267 A Prospective Analysis Describing the Innovative Use of Liposomal Bupivacaine to Manage Donor Site Pain in Burn Surgery Patients

Burn patients often require autograft harvesting from donor sites to facilitate wound healing, resulting in significant pain. Liposomal bupivacaine is indicated for administration into a surgical site to produce postsurgical analgesia. The objective of this study was to evaluate the efficacy and safety of liposomal bupivacaine vs. traditional management of donor site pain in burn patients. This observational, case-control study included adults with ≤ 20% TBSA who received liposomal bupivacaine for donor site pain after autograft. Prior to data collection, an institution-specific protocol was implemented. Cases were matched to historical controls treated with traditional pain management. Patients were matched on TBSA, donor site, and age.

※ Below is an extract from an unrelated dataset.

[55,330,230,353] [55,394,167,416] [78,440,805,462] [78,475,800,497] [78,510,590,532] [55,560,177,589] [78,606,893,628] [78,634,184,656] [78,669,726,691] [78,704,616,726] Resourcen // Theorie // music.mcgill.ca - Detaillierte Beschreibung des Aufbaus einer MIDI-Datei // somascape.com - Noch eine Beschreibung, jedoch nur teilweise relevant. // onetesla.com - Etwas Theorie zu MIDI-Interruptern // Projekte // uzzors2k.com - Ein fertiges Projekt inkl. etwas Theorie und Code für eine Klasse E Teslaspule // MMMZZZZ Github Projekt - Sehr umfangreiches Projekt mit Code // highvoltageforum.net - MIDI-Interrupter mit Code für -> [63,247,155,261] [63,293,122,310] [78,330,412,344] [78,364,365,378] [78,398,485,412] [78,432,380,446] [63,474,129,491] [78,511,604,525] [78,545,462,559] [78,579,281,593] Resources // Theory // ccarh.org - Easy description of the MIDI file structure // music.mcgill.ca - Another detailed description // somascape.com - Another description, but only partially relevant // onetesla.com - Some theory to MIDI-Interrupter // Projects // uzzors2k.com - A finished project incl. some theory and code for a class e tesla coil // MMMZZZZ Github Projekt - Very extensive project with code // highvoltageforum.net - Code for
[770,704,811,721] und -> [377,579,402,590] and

Primary outcome was cumulative pain scores on postoperative days 1, 2, and 3 measured by area under the pain score time curve (AUC). Secondary outcomes included total morphine equivalents (MME), length of stay, and study medication/opioid-related adverse events. 21 patients met inclusion criteria with 11 appropriate for matching. Average (SD) age 44 (15) years, 62% male, and median (IQR) TBSA 2 (2–4). Groups were well-matched at baseline. Median (IQR) AUC0-24 in cases was 578 (422–700) and 640 (237–752) in controls (p = 0.79). Median (IQR) MME were 60 (36–95) in cases and 87 (49.5–97.5) in controls in the first 24 hours (p = 0.212). There were no major adverse events related to liposomal bupivacaine (dosing is summarized in Table 1). AUC on postoperative day 1 was lower in liposomal bupivacaine patients. MME required in the first 24 hours were lower in the case group, likely not statistically significant due to small sample size. A post-hoc analysis demonstrated inadequate power as recruitment is ongoing. 10 patients who received liposomal bupivacaine were not admitted beyond 24 hours to fully assess the postoperative period, indicating patients recovered for discharge earlier than expected based on initial study design. To our knowledge, no previously published studies exist evaluating use of this agent in burn patients. Use of liposomal bupivacaine positively impacts patients by providing a multimodal approach to extended pain relief. Our study demonstrates the safe use and applicability of liposomal bupivacaine in burn surgery after autograft harvesting. Our protocol can be shared with other burn centers with potential for a multi-site study.